A $10,000 donation from Calgary’s Rotary Club enabled Street CCRED to address these issues. The donation was used to purchase 4,100 masks, 150 disposable gowns, approximately 34 litres of hand sanitizer, and non-contact thermometers which were distributed to shelters across Calgary.
Etch Sourcing donated their services to obtain the masks and gowns, and the volunteer group Helping Alberta donated an additional 1,650 masks to Street CCRED and the organizations they were working with.
The Children’s Cottage Society provides shelter for Calgary children and families in crisis. Director of programs Lisa Garrison says the masks Street CCRED supplied have played a critical role in protecting staff, and the children and families they serve.
“We have been fortunate to not have had a single case of COVID-19 among staff or clients at either of our facilities and this is due to the support from community partners like Street CCRED who supported us with PPE and other items we needed to implement good safety protocols,” says Garrison.
Training and information in a time of crisis
A pandemic imposes a steep learning curve, with high stakes and little room for error.
In the early weeks of this crisis, when shelter staff were dealing with a rapid influx of shifting information, the Street CCRED team partnered with the nurses at Westside Harm Reduction to co-ordinate and deliver the Caring for Vulnerable Populations in a Time of Crisis webinar series. This training was funded by a grant provided by Calgary Foundation which was originally intended to educate frontline staff about the opioid epidemic in Calgary. When COVID-19 began, Calgary Foundation allowed all grants to transition to support work being done relating to COVID-19.
The series touched on topics requested by frontline staff such as drug overdose response during a pandemic and how to properly put on, and take off, PPE — providing essential information to the providers caring for some of Calgary’s most vulnerable, high-risk populations.
Summer has brought with it a gradual re-opening process, and the number of COVID-19 cases remains volatile in Alberta. Richardson says we need to stay vigilant, that the social inequities brought to light during the past few months must continue to be top of mind.
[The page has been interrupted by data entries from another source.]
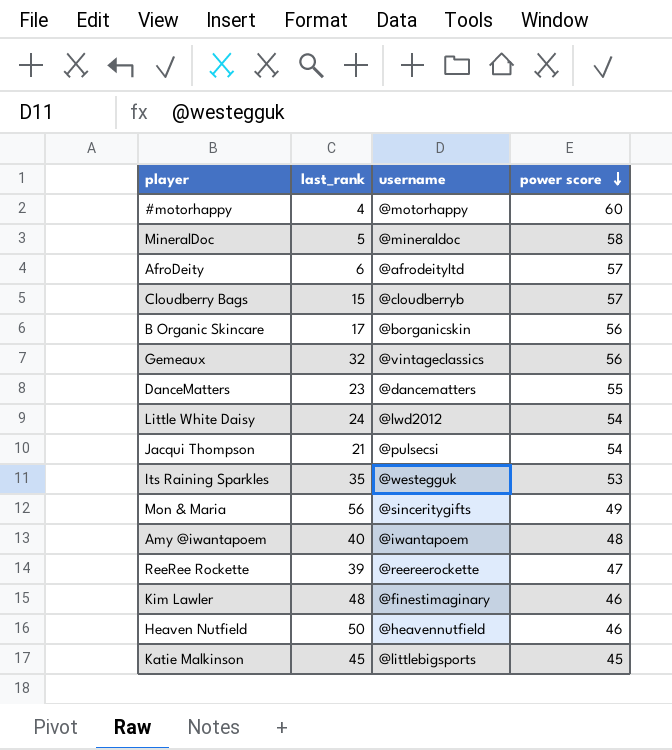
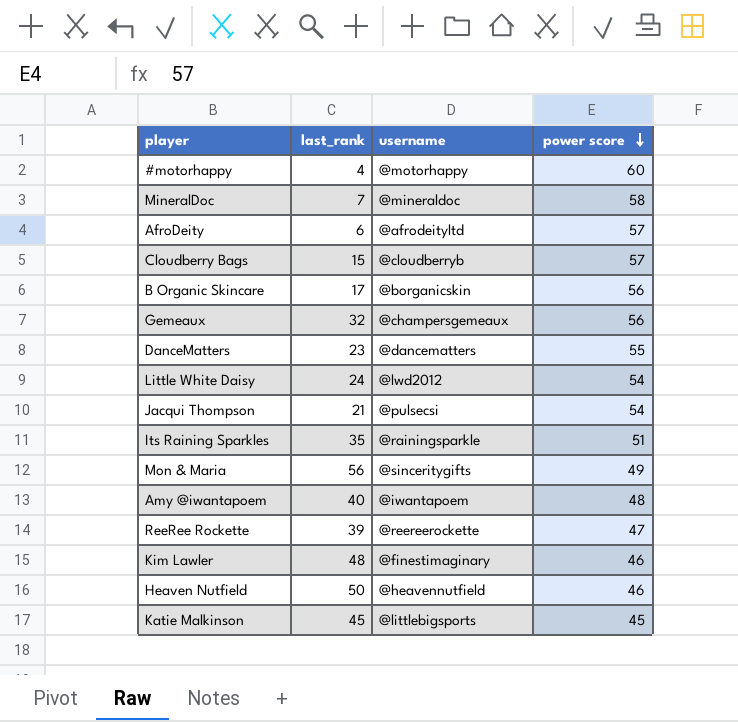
MineralDoc | last_rank: 5 -> 7
Gemeaux | username: @vintageclassics -> @champersgemeaux
Its Raining Sparkles | username: @westegguk -> @rainingsparkle
Its Raining Sparkles | power score: 53 -> 51

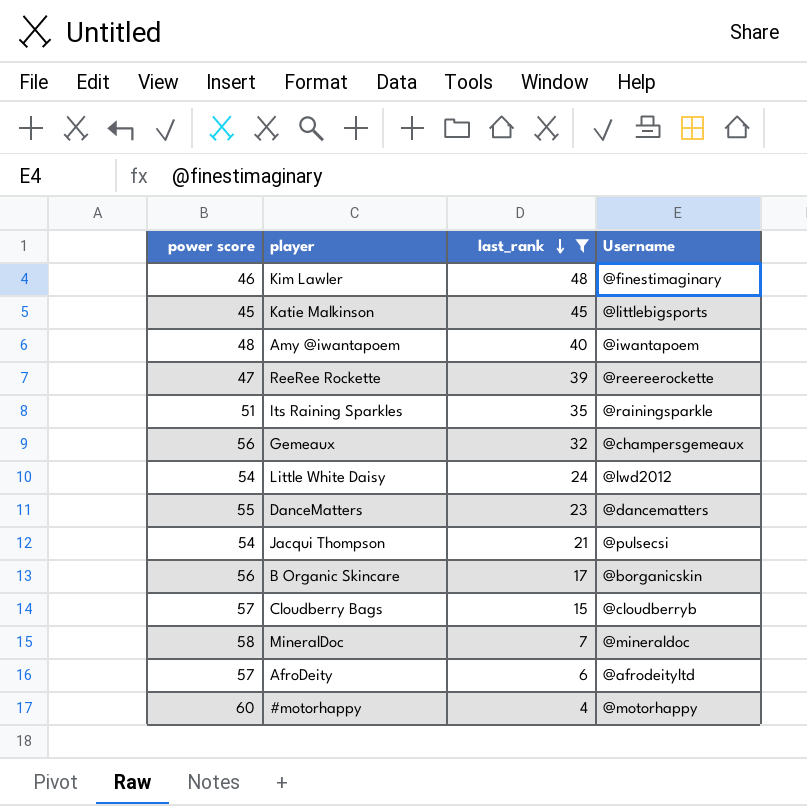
filter: none -> last_rank <= 48
row order: power score descending -> last_rank descending
column power score | position: 4 -> 1
column name: username -> Username

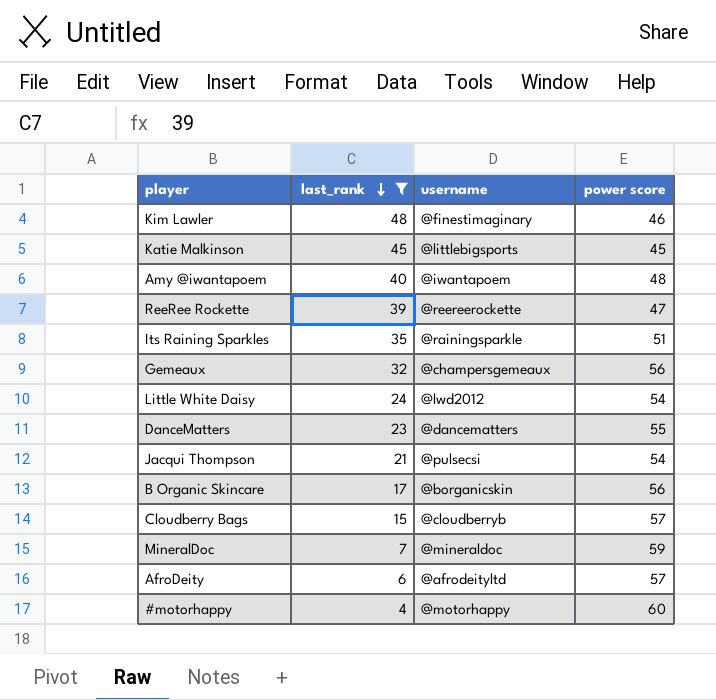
column name: Username -> username
column power score | position: 1 -> 4
MineralDoc | power score: 58 -> 59

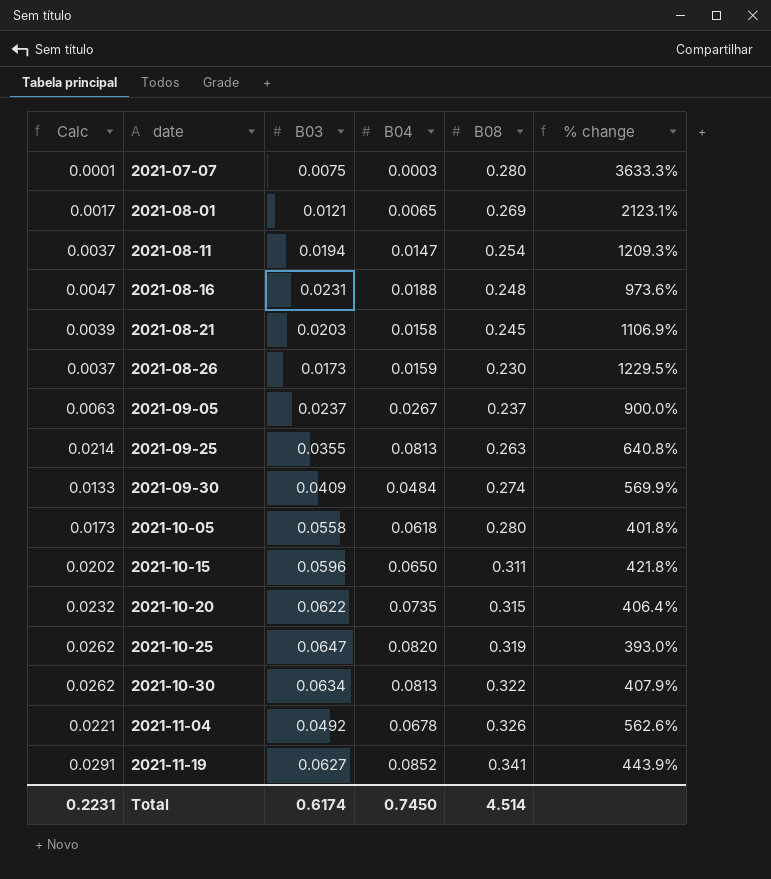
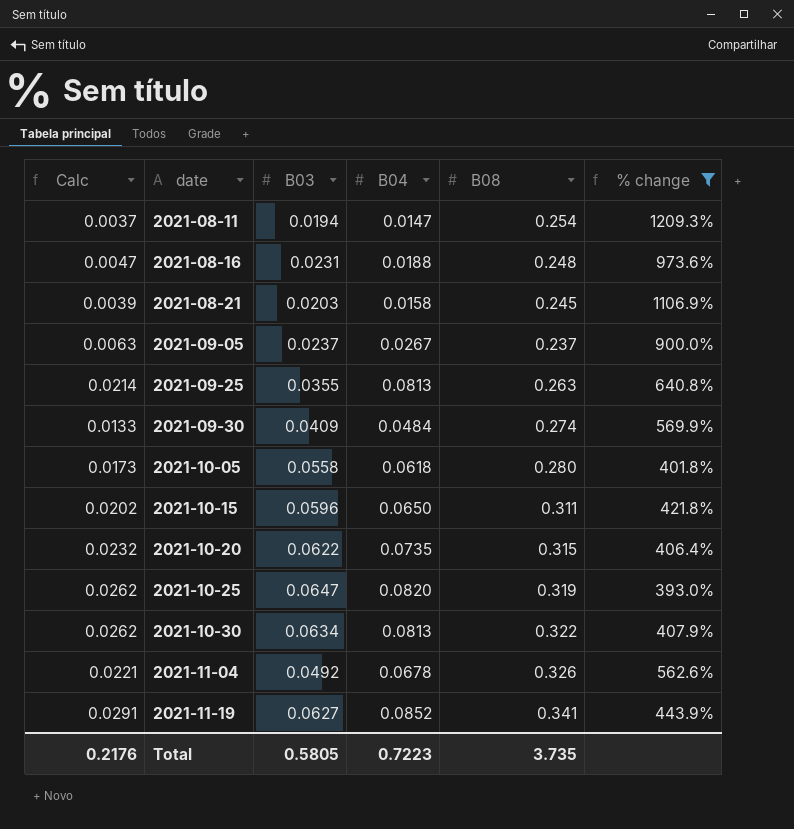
filter: none -> % change <= 1209.3%
Total | Calc: 0.2231 -> 0.2176
Total | B03: 0.6174 -> 0.5805
Total | B04: 0.7450 -> 0.7223
Total | B08: 4.514 -> 3.735

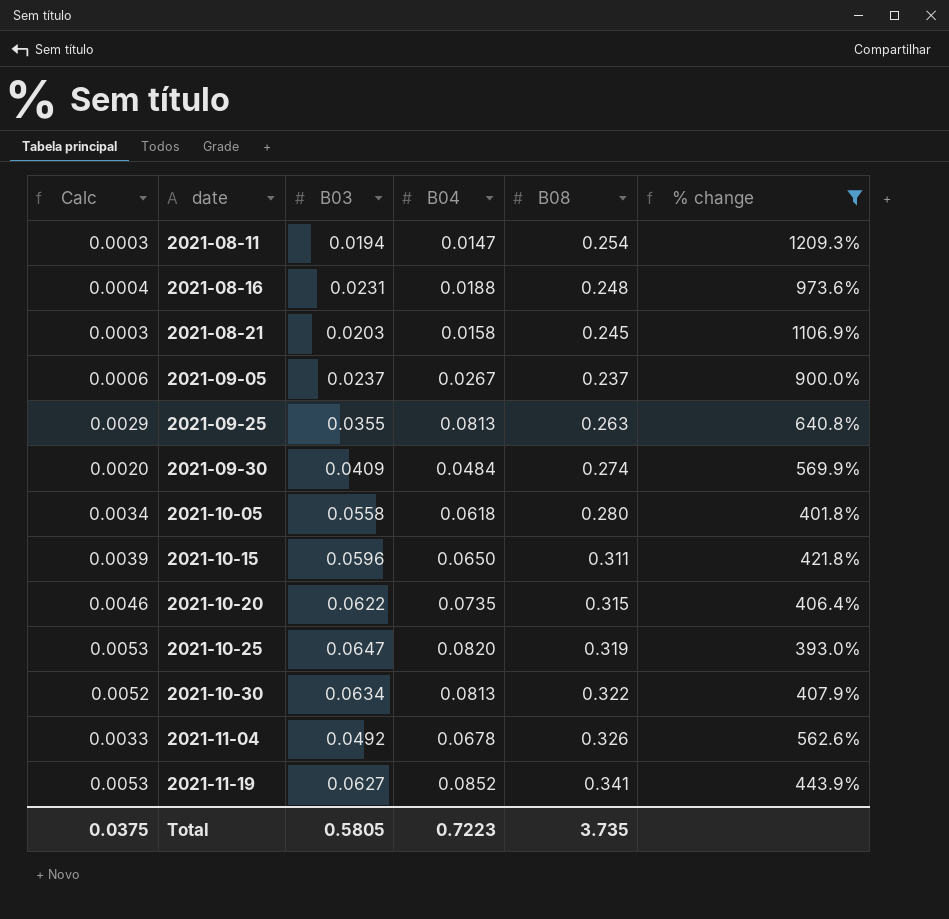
column Calc | formula: [B04] * [B08] -> [B03] * [B04]
Total | Calc: 0.2176 -> 0.0375

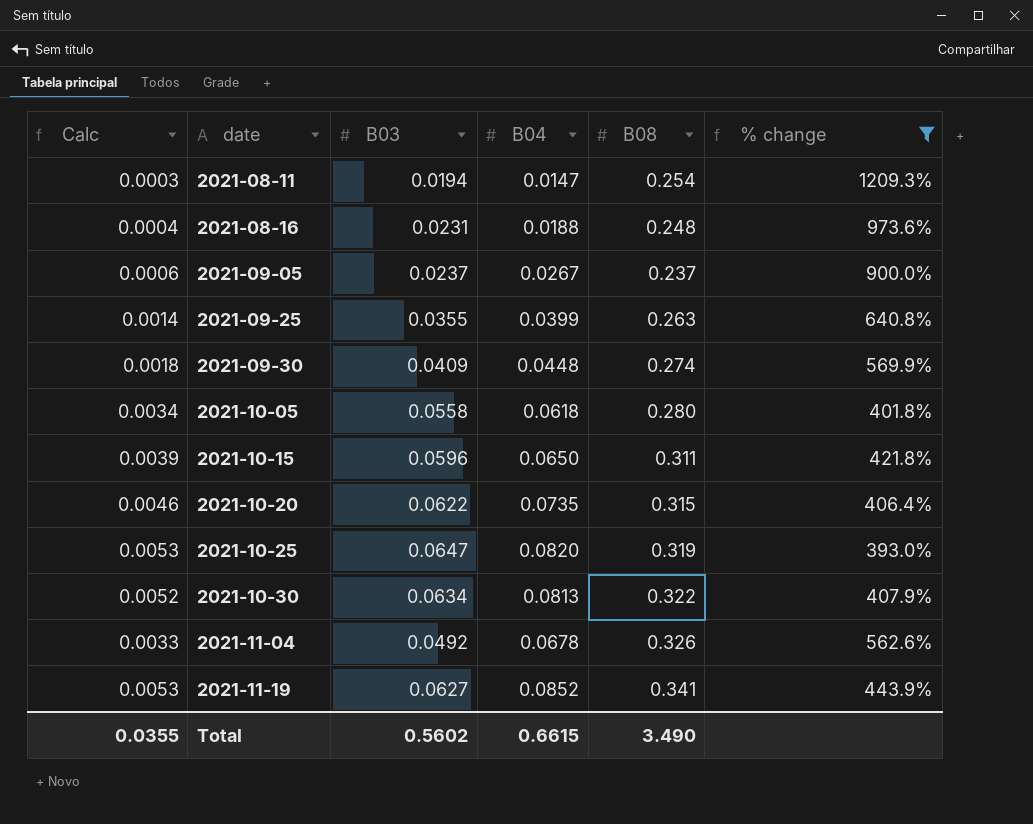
row 2021-08-21: 0.0003 | 0.0203 | 0.0158 | 0.245 | 1106.9% -> none
2021-09-25 | Calc: 0.0029 -> 0.0014
2021-09-25 | B04: 0.0813 -> 0.0399
2021-09-30 | Calc: 0.0020 -> 0.0018
2021-09-30 | B04: 0.0484 -> 0.0448
Total | Calc: 0.0375 -> 0.0355
Total | B03: 0.5805 -> 0.5602
Total | B04: 0.7223 -> 0.6615
Total | B08: 3.735 -> 3.490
“This pandemic has highlighted the disparities that exist in our world. People experiencing homelessness and living in extreme poverty don’t have access to the resources they need to survive this crisis, and that’s something that we, as a society, need to address.”
Bonnie Larson is a clinical assistant professor in the Department of Family Medicine and a member of the O’Brien Institute for Public Health at the Cumming School of Medicine.